→ EXTRACTED INFORMATION:
+++++

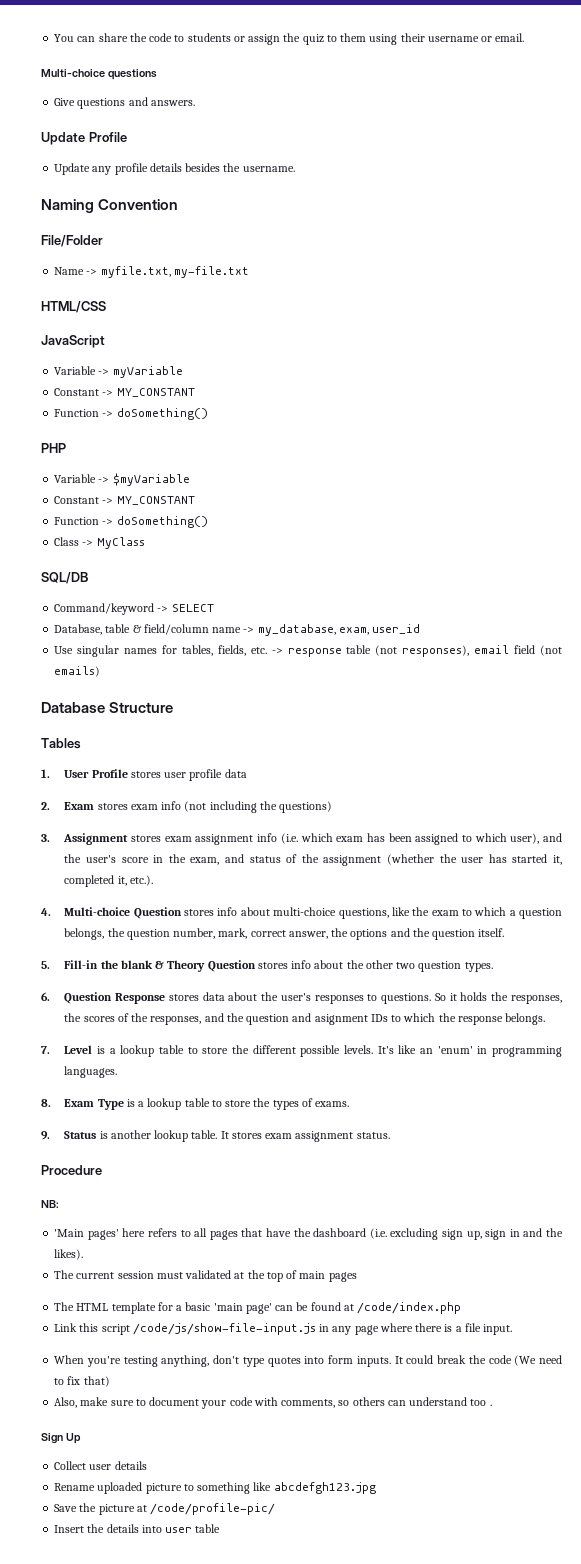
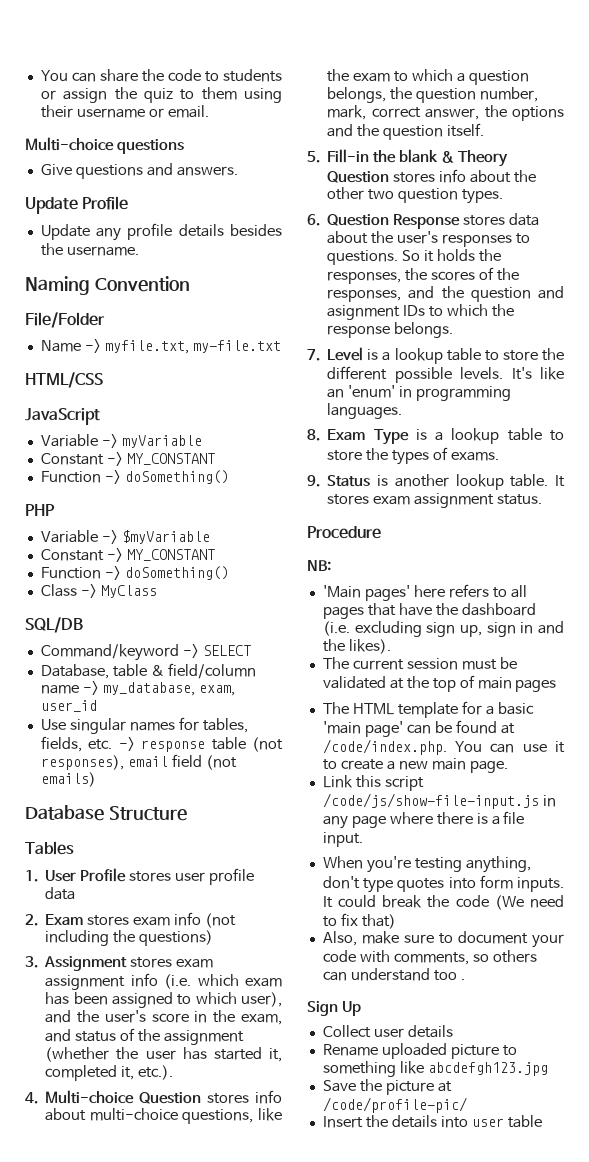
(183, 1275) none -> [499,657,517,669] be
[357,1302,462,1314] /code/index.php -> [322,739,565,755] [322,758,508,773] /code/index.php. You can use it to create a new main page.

+++++

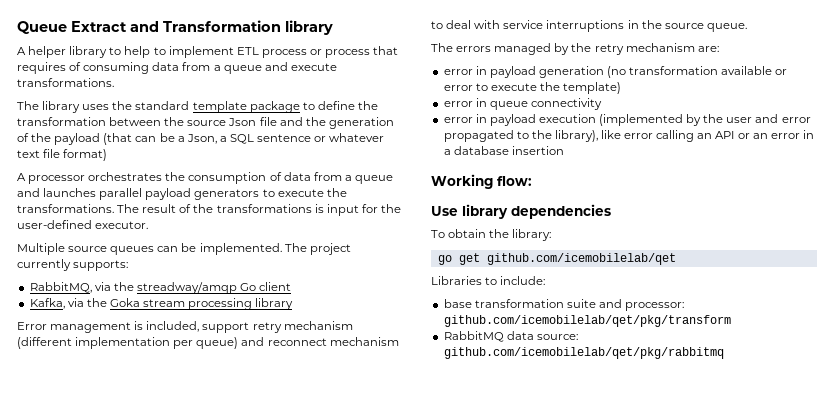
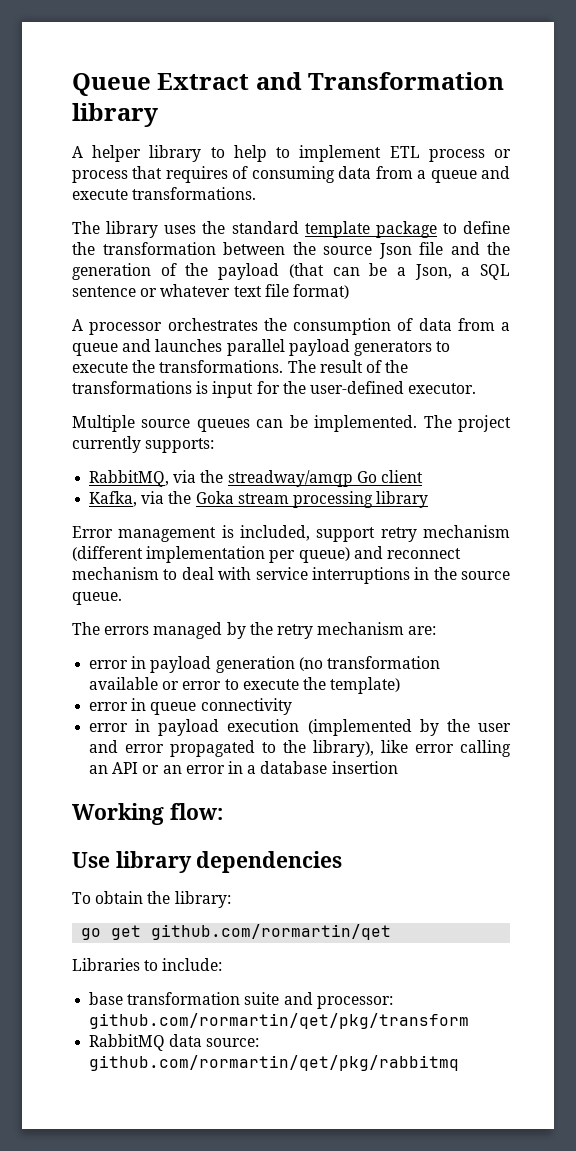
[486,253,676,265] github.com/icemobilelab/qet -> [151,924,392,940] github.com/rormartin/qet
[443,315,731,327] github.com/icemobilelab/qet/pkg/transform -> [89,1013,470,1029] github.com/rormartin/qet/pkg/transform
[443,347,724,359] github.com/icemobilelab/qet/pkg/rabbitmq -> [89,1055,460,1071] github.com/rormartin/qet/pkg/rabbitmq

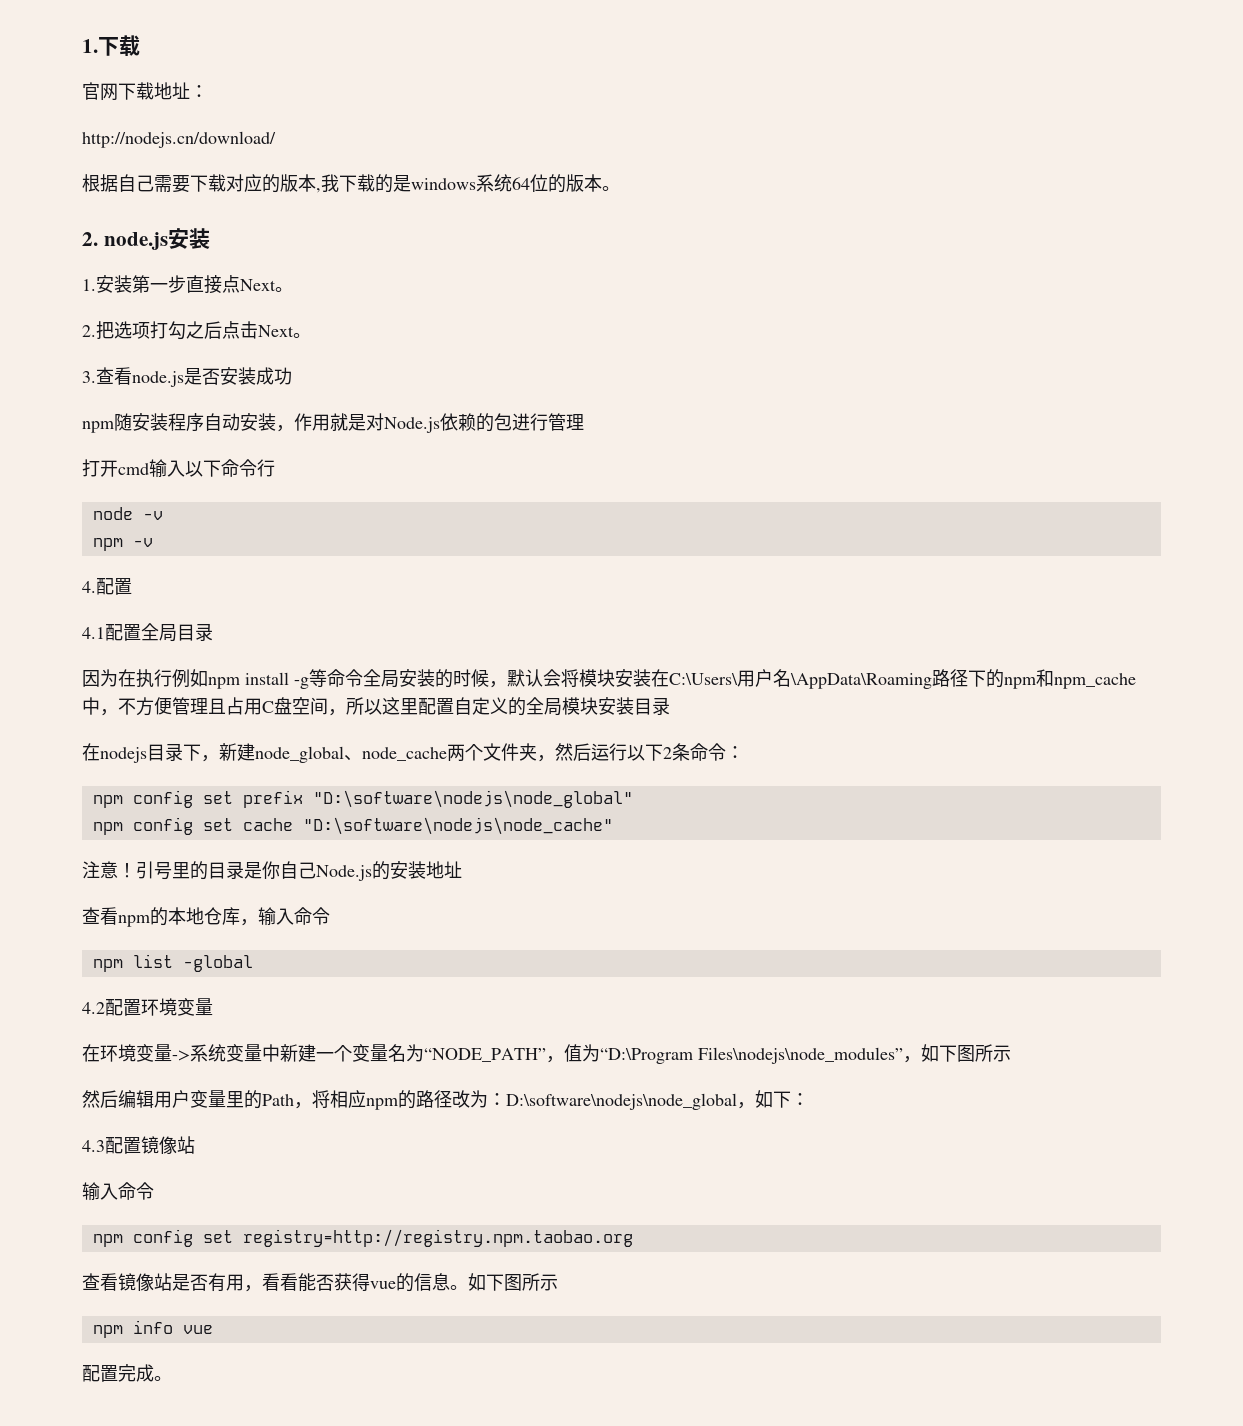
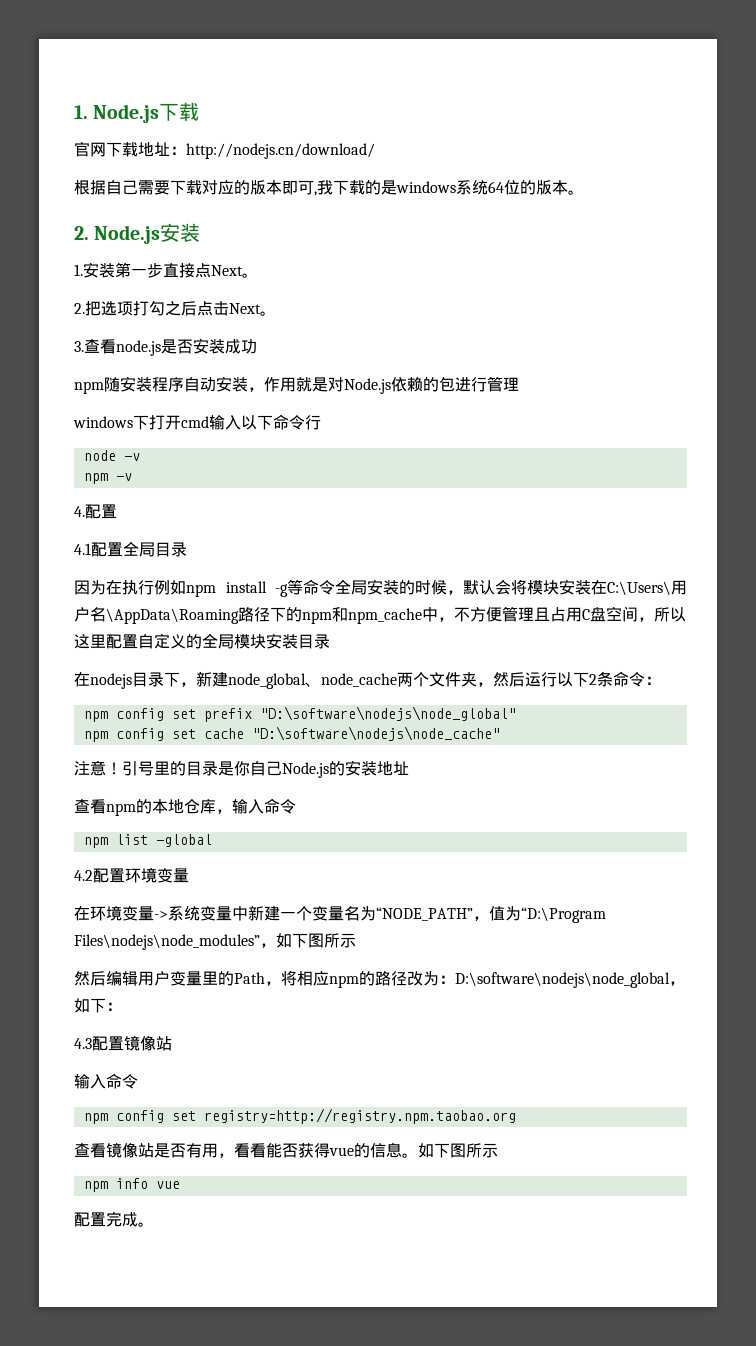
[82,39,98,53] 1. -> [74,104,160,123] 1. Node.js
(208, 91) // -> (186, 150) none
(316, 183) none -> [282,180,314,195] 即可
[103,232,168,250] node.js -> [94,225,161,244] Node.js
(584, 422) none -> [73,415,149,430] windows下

+++++

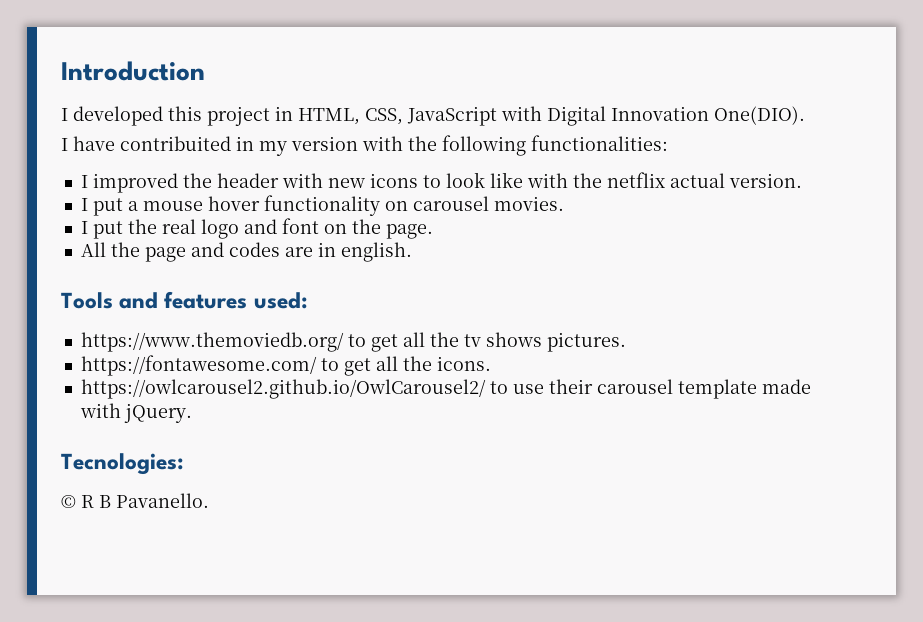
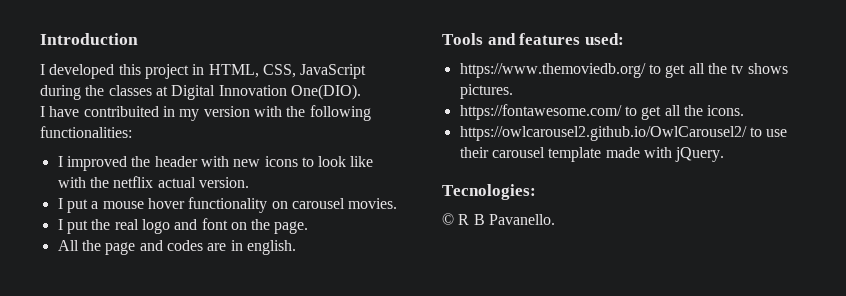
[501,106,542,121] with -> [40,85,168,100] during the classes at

+++++

→ EXERCISE PROMPT: Look above for the line with "(183, 1275) none -> [499,657,517,669] be" and the line with "[357,1302,462,1314] /code/index.php ->"; transcribe both and all lines in between, exactly, and nothing else.

→ RESULT:
(183, 1275) none -> [499,657,517,669] be
[357,1302,462,1314] /code/index.php -> [322,739,565,755] [322,758,508,773] /code/index.php. You can use it to create a new main page.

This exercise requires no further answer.